** Required action **
In the listing that follows, the lines starting at the one containing "Thigh Strap with" and ending at the one containing "balance: 14393.10 -> 10224.27" are to be returned exactly, both boundary lines included, and no others.

--- Records for the exercise Enclosed Below ---

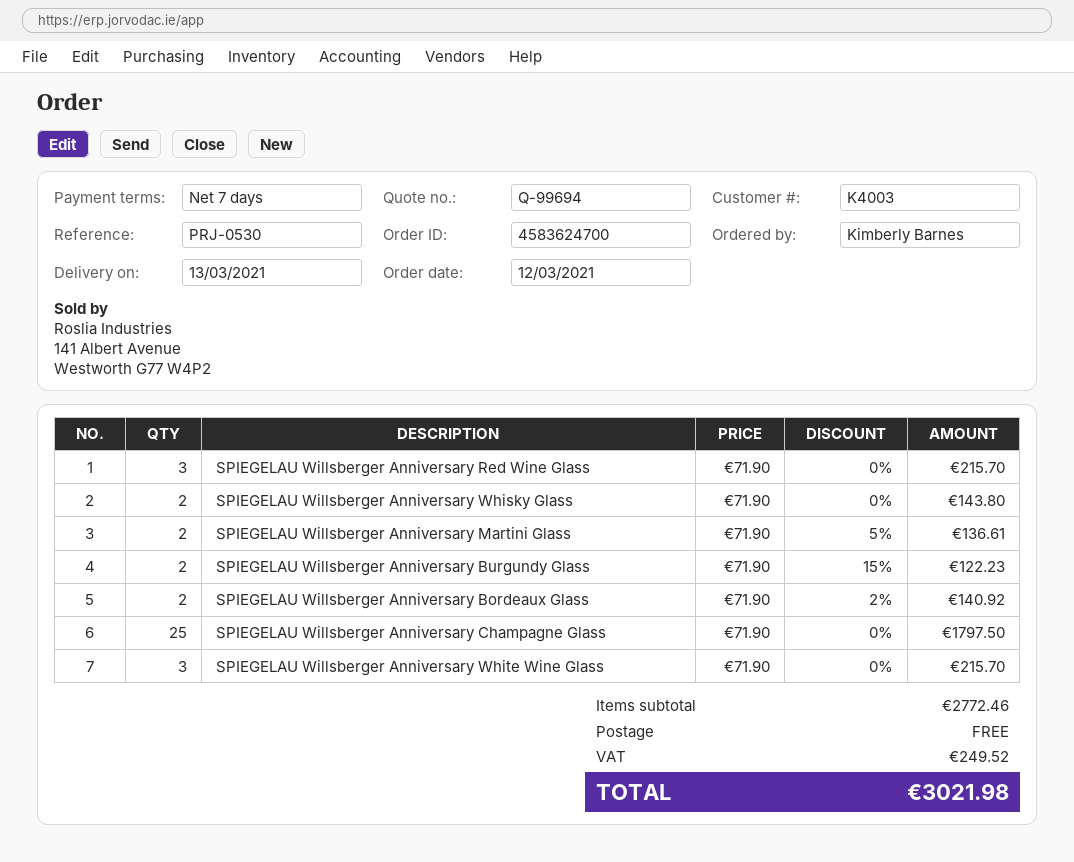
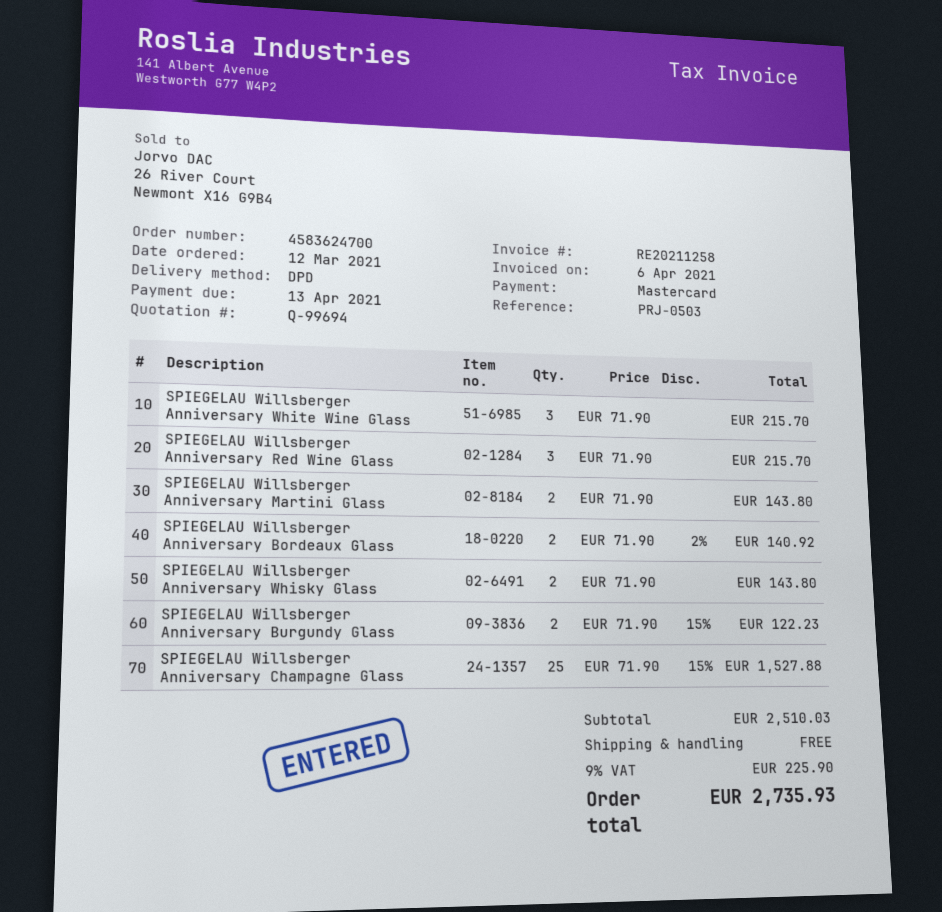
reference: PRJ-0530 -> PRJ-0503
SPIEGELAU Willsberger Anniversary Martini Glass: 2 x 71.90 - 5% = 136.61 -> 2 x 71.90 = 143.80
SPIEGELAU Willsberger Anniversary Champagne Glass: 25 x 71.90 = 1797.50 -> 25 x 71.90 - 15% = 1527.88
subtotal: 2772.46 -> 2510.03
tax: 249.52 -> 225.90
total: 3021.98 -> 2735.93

--- End of Enclosed Records for the exercise ---
--- Records for the exercise Enclosed Below ---

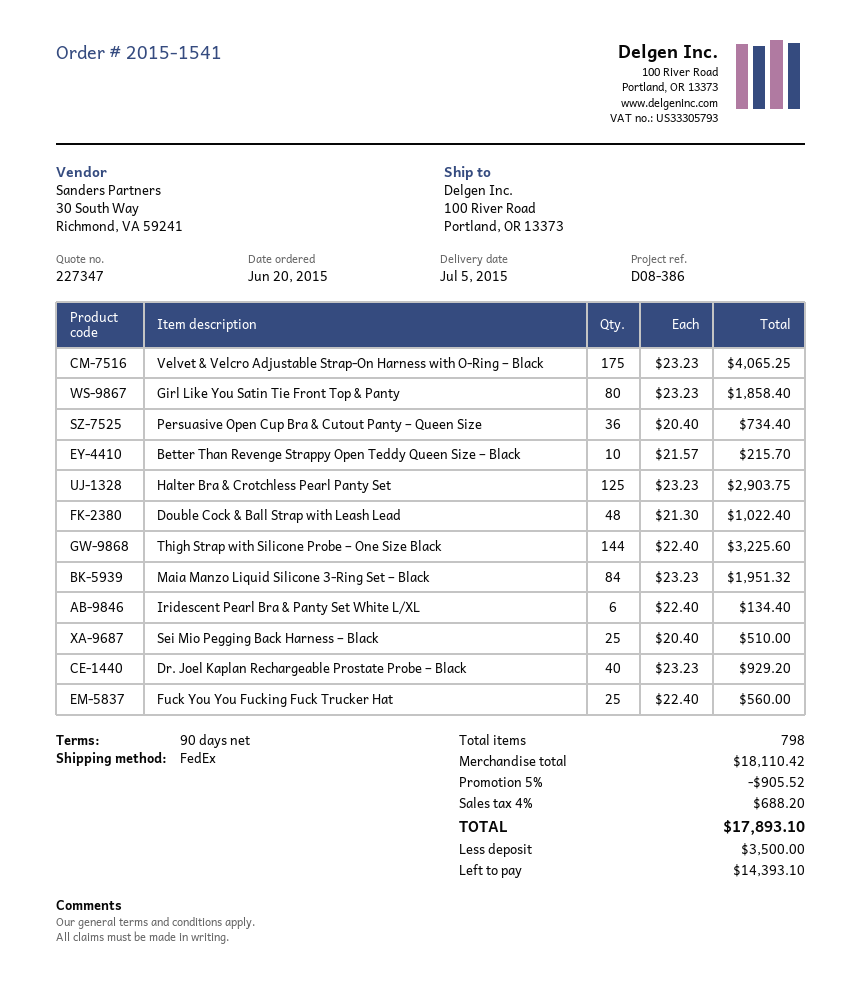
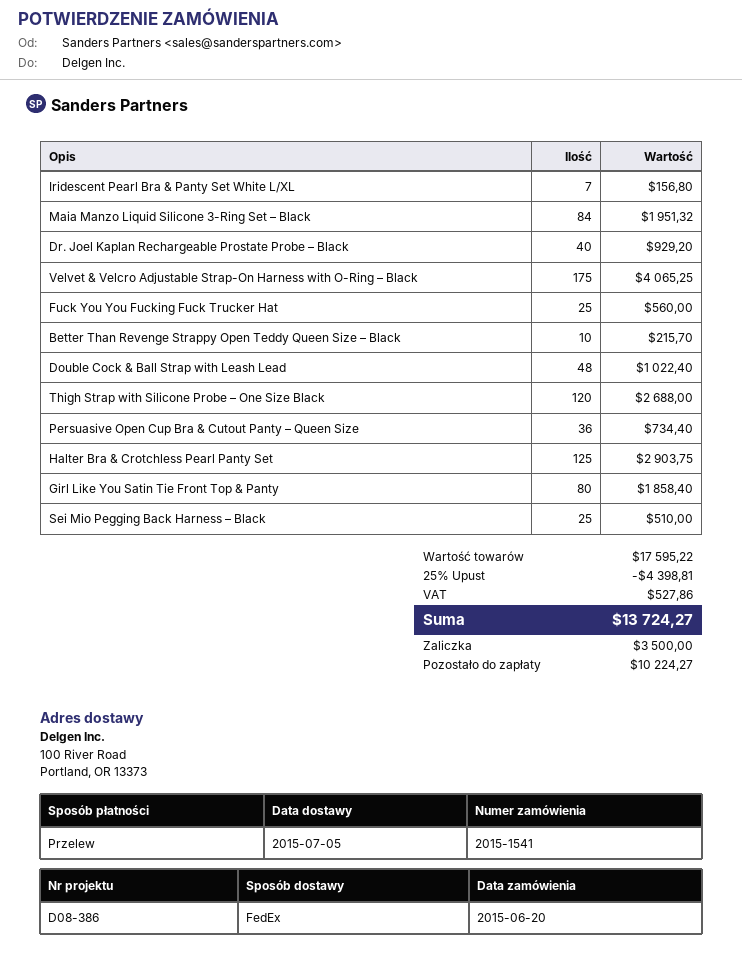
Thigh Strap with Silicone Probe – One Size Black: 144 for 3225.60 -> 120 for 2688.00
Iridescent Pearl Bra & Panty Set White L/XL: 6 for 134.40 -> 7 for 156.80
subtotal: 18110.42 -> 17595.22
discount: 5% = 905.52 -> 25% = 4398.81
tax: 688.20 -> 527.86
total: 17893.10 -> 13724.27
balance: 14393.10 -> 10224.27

--- End of Enclosed Records for the exercise ---

** Task result **
Thigh Strap with Silicone Probe – One Size Black: 144 for 3225.60 -> 120 for 2688.00
Iridescent Pearl Bra & Panty Set White L/XL: 6 for 134.40 -> 7 for 156.80
subtotal: 18110.42 -> 17595.22
discount: 5% = 905.52 -> 25% = 4398.81
tax: 688.20 -> 527.86
total: 17893.10 -> 13724.27
balance: 14393.10 -> 10224.27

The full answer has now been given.